Data to process ▸
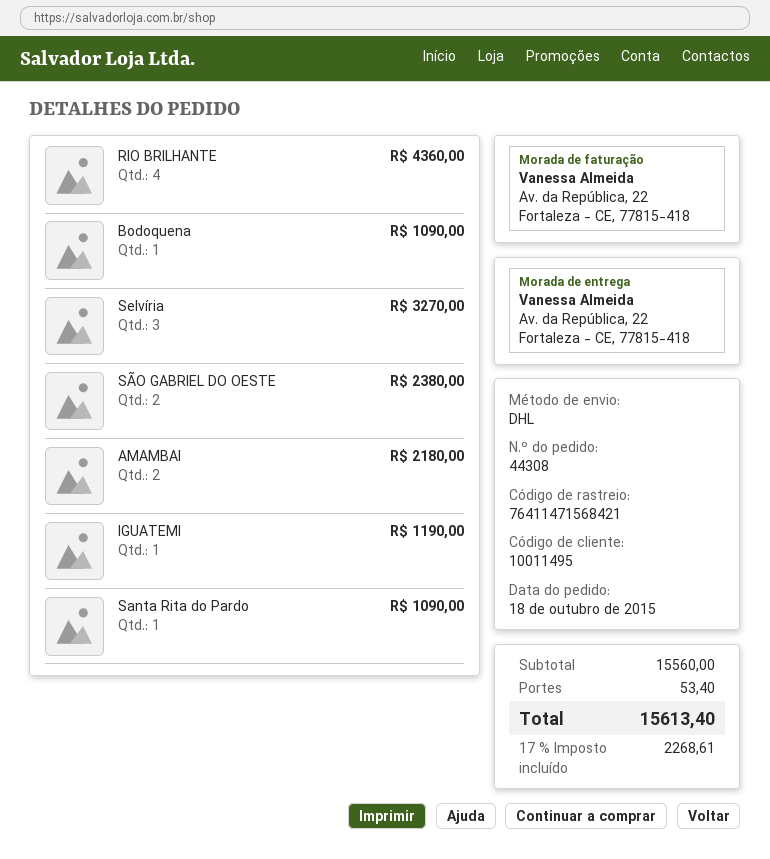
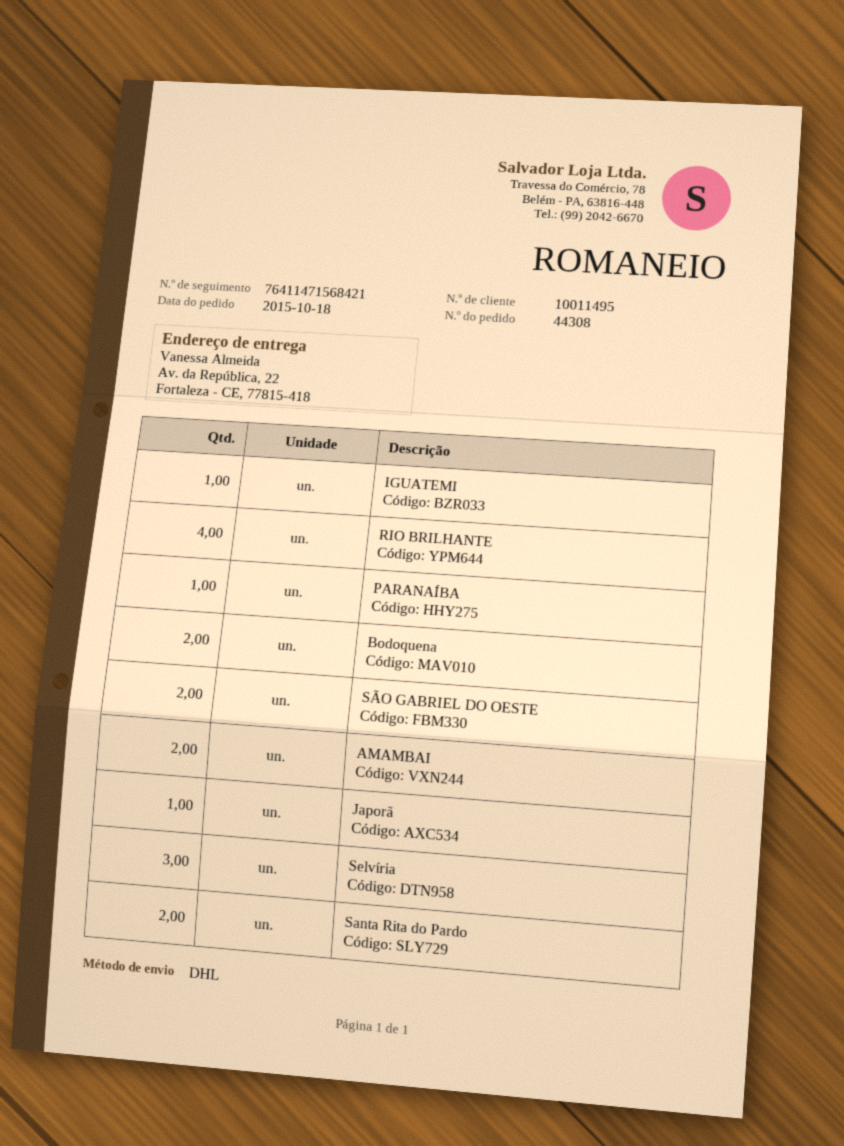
Bodoquena: 1 -> 2
Santa Rita do Pardo: 1 -> 2
PARANAÍBA: none -> 1
Japorã: none -> 1

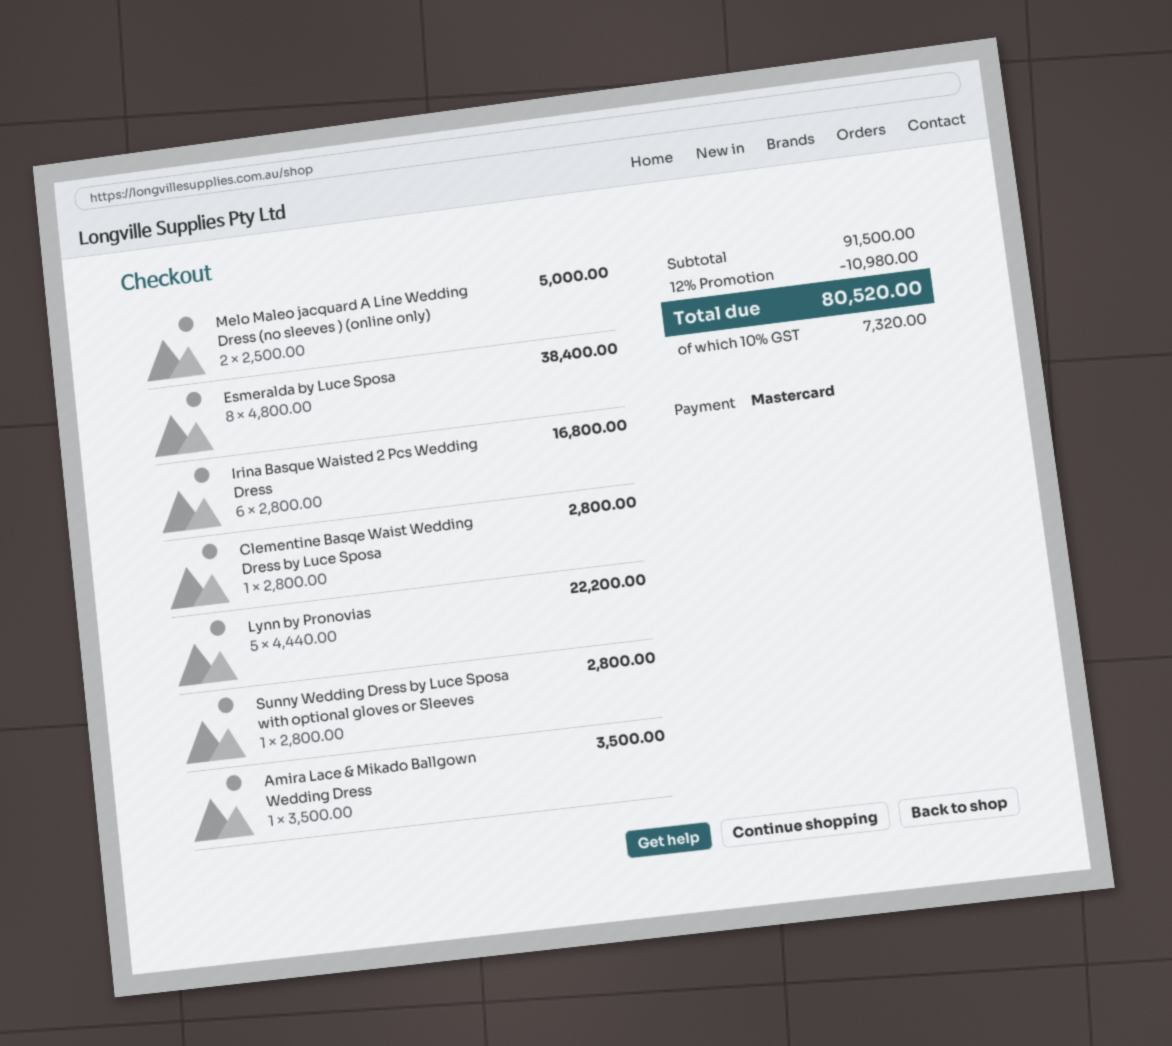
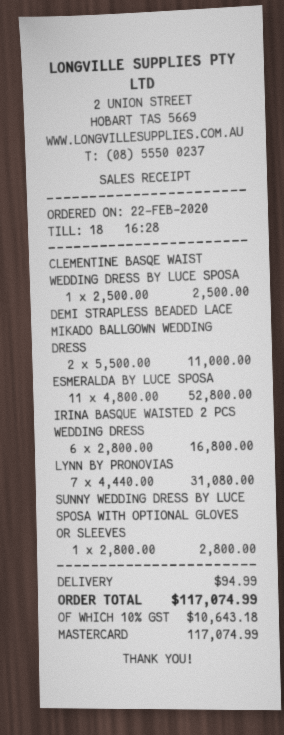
Melo Maleo jacquard A Line Wedding Dress (no sleeves ) (online only): 2 x 2500.00 = 5000.00 -> none
Esmeralda by Luce Sposa: 8 x 4800.00 = 38400.00 -> 11 x 4800.00 = 52800.00
Clementine Basqe Waist Wedding Dress by Luce Sposa: 1 x 2800.00 = 2800.00 -> 1 x 2500.00 = 2500.00
Lynn by Pronovias: 5 x 4440.00 = 22200.00 -> 7 x 4440.00 = 31080.00
Amira Lace & Mikado Ballgown Wedding Dress: 1 x 3500.00 = 3500.00 -> none
DEMI STRAPLESS BEADED LACE MIKADO BALLGOWN WEDDING DRESS: none -> 2 x 5500.00 = 11000.00
discount: 12% = 10980.00 -> none
shipping: none -> 94.99
tax: 10% = 7320.00 -> 10% = 10643.18
total: 80520.00 -> 117074.99

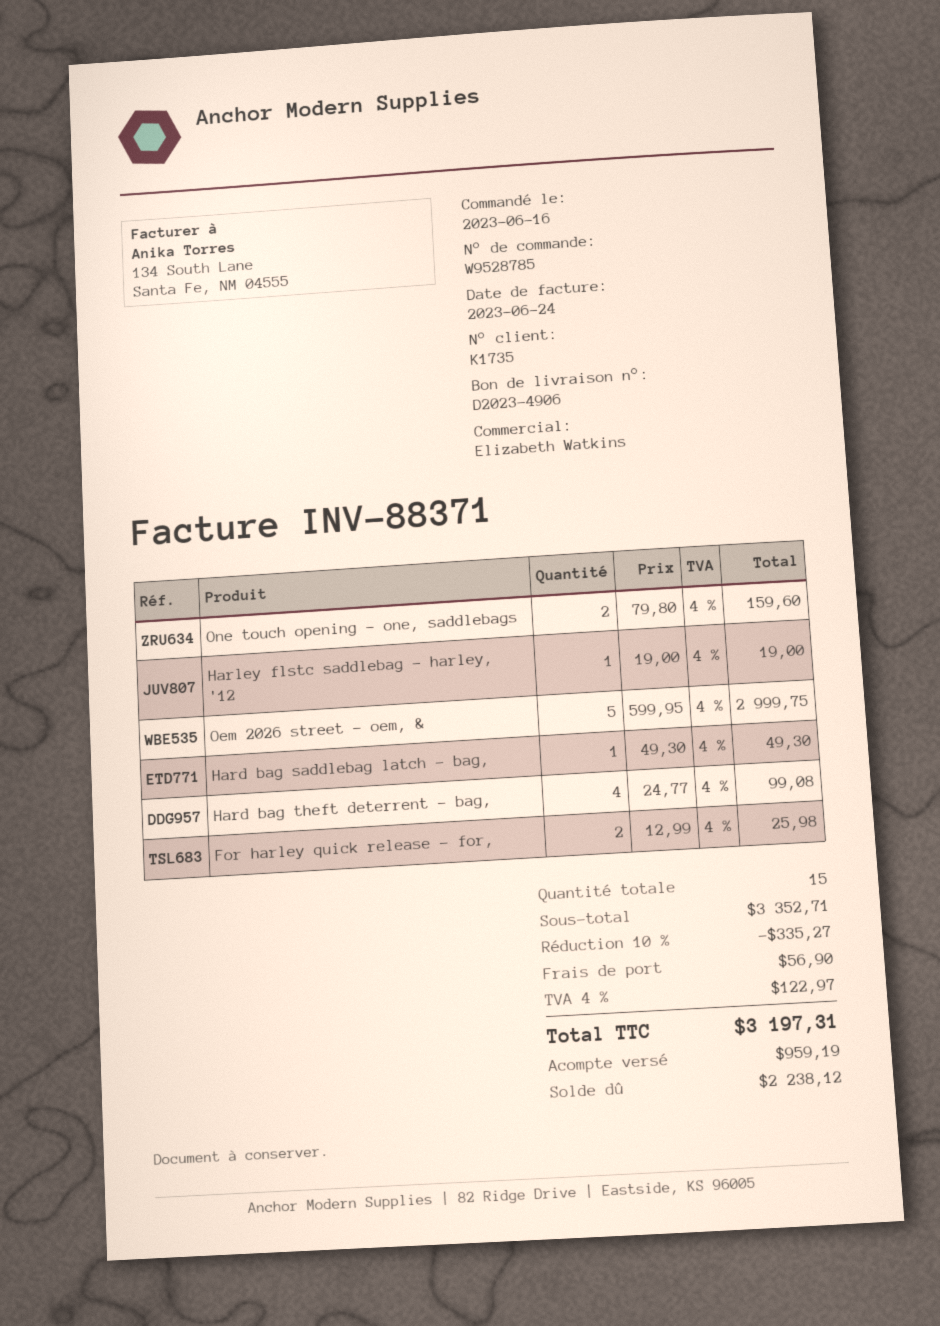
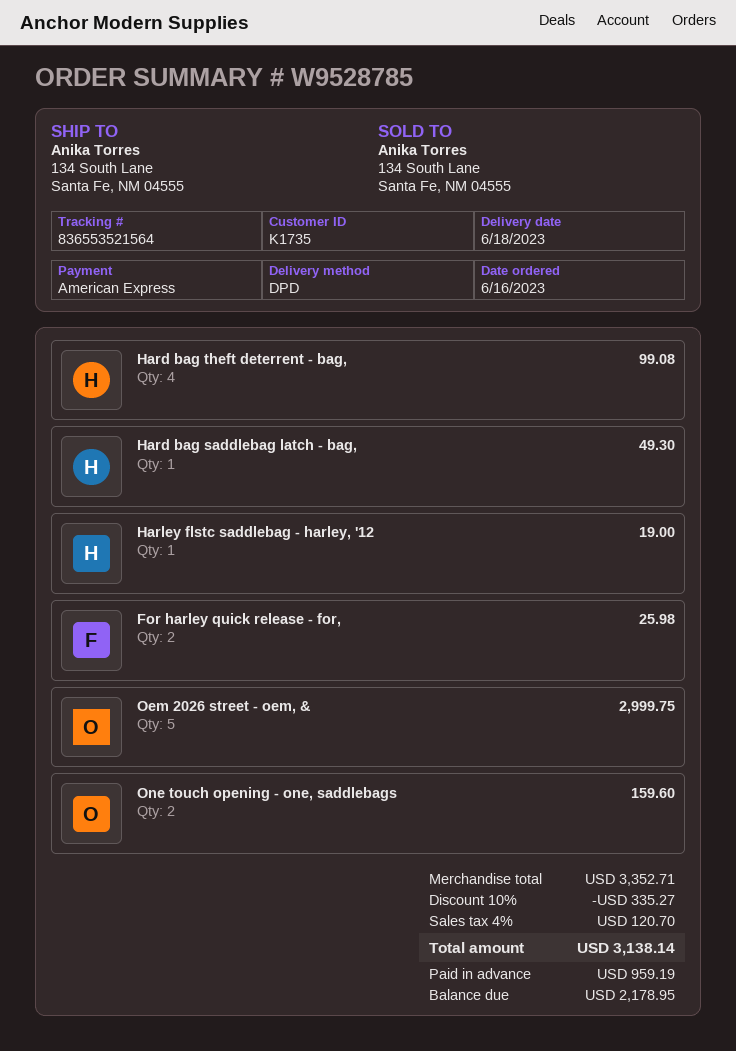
shipping: 56.90 -> none
tax: 4% = 122.97 -> 4% = 120.70
total: 3197.31 -> 3138.14
balance: 2238.12 -> 2178.95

Exercise directions ▸
Write out the material above once more, exactly as it reads, with no pictures.

Result below ▸
Bodoquena: 1 -> 2
Santa Rita do Pardo: 1 -> 2
PARANAÍBA: none -> 1
Japorã: none -> 1

Melo Maleo jacquard A Line Wedding Dress (no sleeves ) (online only): 2 x 2500.00 = 5000.00 -> none
Esmeralda by Luce Sposa: 8 x 4800.00 = 38400.00 -> 11 x 4800.00 = 52800.00
Clementine Basqe Waist Wedding Dress by Luce Sposa: 1 x 2800.00 = 2800.00 -> 1 x 2500.00 = 2500.00
Lynn by Pronovias: 5 x 4440.00 = 22200.00 -> 7 x 4440.00 = 31080.00
Amira Lace & Mikado Ballgown Wedding Dress: 1 x 3500.00 = 3500.00 -> none
DEMI STRAPLESS BEADED LACE MIKADO BALLGOWN WEDDING DRESS: none -> 2 x 5500.00 = 11000.00
discount: 12% = 10980.00 -> none
shipping: none -> 94.99
tax: 10% = 7320.00 -> 10% = 10643.18
total: 80520.00 -> 117074.99

shipping: 56.90 -> none
tax: 4% = 122.97 -> 4% = 120.70
total: 3197.31 -> 3138.14
balance: 2238.12 -> 2178.95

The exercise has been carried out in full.